▶ _Material supplied_:

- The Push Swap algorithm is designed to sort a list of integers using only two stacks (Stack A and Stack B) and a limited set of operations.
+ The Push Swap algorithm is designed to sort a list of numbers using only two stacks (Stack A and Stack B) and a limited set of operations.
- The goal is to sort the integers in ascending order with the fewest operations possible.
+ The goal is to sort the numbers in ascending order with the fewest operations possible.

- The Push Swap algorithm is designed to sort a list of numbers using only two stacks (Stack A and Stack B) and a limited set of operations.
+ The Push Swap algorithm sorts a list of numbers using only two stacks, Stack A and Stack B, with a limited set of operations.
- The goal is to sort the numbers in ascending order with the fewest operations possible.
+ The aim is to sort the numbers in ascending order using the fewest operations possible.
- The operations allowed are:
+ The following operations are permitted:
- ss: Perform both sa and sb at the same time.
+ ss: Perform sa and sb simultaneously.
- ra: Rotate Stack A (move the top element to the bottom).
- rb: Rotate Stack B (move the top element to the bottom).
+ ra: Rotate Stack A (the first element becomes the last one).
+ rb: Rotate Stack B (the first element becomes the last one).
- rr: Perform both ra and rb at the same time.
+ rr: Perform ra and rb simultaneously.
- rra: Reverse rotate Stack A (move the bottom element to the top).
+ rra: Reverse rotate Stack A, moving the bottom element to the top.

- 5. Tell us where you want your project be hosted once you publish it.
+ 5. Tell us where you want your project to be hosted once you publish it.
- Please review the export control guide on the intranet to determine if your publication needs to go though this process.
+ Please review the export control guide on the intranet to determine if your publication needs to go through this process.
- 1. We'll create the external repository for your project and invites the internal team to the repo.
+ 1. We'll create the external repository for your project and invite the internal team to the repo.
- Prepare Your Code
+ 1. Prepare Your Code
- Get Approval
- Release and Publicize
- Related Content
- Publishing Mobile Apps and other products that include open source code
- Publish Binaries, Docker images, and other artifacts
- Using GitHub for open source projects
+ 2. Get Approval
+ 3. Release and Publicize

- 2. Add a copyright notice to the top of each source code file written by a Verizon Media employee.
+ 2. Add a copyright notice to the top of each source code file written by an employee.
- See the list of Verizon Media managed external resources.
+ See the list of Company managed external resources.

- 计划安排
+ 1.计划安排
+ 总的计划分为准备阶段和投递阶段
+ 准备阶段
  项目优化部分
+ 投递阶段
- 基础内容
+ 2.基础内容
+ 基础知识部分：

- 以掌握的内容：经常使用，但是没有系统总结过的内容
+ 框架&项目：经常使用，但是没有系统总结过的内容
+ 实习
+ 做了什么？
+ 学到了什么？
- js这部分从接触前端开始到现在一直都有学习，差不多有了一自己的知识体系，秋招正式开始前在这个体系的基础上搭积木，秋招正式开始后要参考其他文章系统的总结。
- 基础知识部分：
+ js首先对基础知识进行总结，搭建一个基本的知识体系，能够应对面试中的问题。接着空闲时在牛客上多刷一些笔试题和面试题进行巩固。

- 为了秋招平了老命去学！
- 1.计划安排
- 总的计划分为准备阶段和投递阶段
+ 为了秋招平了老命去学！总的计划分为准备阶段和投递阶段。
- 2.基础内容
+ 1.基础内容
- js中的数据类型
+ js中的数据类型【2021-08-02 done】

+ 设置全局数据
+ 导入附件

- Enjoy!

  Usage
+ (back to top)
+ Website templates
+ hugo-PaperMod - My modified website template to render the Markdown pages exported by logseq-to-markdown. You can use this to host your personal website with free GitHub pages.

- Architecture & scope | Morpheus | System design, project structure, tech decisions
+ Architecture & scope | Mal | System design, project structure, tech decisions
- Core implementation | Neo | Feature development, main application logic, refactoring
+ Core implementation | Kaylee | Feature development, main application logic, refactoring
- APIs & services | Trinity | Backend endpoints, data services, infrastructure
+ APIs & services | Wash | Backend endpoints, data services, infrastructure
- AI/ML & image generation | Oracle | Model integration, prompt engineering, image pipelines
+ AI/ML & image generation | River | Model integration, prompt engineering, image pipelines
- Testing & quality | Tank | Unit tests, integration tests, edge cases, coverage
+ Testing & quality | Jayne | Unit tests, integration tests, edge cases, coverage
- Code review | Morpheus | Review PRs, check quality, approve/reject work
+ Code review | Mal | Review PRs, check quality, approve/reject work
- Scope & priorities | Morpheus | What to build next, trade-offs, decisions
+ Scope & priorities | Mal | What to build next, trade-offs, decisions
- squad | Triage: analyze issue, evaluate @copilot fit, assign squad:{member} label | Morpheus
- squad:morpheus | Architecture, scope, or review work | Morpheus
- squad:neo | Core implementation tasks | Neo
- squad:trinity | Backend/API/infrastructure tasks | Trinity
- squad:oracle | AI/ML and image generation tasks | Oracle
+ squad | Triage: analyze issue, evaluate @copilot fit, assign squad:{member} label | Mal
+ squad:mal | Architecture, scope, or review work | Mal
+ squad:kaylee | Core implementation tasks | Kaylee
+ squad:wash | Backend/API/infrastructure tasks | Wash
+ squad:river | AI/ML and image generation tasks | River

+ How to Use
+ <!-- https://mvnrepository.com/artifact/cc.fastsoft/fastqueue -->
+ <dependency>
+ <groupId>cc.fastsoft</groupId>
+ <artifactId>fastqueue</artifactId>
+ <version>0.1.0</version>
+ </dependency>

▶ _Exercise prompt_: Filter the data above, keeping only lines that include the string "但是没有系统总结过的内容".

▶ _Response_:
- 以掌握的内容：经常使用，但是没有系统总结过的内容
+ 框架&项目：经常使用，但是没有系统总结过的内容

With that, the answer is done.